Each line of the records below that holds "height" should be returned.

(Web document revisions)
━━━
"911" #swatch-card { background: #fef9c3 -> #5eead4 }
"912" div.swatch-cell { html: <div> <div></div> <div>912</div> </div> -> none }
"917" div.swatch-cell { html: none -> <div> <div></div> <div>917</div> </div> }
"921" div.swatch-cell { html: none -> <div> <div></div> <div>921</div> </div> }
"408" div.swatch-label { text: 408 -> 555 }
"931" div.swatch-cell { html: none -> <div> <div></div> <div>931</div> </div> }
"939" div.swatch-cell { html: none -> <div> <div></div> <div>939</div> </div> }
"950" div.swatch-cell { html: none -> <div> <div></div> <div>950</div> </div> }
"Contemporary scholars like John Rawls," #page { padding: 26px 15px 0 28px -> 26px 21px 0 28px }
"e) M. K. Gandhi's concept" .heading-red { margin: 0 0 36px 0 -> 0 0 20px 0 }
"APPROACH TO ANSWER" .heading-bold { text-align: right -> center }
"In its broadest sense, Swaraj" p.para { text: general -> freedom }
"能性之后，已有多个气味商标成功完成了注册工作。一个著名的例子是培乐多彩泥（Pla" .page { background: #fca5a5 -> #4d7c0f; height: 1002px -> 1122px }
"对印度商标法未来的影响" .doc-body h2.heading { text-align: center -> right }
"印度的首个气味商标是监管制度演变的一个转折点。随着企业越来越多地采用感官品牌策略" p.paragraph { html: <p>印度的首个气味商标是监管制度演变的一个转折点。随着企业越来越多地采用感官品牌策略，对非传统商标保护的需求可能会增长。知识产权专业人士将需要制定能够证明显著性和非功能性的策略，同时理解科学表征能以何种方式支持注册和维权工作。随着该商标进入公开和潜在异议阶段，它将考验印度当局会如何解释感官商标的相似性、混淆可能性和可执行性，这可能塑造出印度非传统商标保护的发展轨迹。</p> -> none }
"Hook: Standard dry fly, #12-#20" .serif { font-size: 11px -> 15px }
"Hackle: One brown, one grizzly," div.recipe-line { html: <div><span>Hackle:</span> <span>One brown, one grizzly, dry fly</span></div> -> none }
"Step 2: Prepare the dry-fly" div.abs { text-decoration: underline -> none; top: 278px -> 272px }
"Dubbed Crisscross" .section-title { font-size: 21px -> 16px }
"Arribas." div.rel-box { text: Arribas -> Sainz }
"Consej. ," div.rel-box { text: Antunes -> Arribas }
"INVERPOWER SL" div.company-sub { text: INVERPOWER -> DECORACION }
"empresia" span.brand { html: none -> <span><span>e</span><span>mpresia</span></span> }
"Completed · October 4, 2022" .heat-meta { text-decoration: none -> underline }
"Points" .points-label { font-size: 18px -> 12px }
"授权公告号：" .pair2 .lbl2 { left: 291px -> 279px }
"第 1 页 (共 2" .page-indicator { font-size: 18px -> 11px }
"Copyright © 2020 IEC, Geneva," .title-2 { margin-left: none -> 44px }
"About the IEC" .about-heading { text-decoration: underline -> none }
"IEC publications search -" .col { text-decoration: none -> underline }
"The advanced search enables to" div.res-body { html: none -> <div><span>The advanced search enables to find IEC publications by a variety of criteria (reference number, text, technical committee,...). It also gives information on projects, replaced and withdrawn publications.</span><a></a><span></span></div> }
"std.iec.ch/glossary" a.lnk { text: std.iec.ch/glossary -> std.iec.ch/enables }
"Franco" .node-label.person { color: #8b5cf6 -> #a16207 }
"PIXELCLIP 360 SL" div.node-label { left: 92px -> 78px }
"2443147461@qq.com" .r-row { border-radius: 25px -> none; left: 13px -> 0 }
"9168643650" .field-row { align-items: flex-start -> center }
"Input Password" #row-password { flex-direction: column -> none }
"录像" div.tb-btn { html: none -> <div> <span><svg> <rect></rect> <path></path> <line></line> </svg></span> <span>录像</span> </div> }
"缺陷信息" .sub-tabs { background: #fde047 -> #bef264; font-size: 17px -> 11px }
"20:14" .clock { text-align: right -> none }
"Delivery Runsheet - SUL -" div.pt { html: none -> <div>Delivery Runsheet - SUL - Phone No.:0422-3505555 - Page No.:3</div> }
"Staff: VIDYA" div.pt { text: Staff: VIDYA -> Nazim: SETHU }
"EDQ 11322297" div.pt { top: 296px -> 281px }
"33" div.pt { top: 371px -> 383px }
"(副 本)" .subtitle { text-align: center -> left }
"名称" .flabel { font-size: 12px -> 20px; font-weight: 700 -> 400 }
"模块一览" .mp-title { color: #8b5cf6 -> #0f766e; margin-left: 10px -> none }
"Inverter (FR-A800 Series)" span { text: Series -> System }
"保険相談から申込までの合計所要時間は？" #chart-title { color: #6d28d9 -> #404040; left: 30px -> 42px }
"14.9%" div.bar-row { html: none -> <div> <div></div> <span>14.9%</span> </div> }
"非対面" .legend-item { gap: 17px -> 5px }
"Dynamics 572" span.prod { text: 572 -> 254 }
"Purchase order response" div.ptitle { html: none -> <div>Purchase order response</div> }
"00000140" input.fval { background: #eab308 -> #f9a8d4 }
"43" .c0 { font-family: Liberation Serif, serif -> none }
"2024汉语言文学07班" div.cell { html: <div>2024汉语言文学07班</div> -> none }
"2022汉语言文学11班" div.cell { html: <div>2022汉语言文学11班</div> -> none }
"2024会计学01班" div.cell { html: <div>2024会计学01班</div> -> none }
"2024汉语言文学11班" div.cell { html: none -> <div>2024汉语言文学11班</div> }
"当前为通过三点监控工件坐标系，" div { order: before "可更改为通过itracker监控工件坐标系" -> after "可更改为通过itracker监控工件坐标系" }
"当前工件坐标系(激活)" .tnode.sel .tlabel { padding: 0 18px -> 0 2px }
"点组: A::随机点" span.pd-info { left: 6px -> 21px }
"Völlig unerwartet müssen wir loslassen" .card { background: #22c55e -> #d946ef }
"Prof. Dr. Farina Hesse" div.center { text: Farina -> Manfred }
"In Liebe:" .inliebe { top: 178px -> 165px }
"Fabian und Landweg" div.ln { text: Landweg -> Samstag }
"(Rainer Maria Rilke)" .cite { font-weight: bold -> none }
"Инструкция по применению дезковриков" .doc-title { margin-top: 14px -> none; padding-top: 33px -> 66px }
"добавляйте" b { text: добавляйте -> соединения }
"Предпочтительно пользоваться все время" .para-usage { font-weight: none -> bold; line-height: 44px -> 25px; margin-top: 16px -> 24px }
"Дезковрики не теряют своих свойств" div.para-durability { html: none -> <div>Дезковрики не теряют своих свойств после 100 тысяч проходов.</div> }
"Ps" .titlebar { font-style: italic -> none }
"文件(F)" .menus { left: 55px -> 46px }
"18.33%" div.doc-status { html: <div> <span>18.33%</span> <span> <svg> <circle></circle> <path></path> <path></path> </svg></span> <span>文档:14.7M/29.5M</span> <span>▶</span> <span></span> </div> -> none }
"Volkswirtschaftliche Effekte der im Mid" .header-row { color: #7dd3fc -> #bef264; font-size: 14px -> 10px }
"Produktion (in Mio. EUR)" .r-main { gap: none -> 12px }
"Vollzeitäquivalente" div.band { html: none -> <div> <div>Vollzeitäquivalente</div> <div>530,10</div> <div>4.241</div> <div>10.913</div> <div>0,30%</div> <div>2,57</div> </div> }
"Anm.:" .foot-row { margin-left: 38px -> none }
━━━
▶ Response
"能性之后，已有多个气味商标成功完成了注册工作。一个著名的例子是培乐多彩泥（Pla" .page { background: #fca5a5 -> #4d7c0f; height: 1002px -> 1122px }
"Предпочтительно пользоваться все время" .para-usage { font-weight: none -> bold; line-height: 44px -> 25px; margin-top: 16px -> 24px }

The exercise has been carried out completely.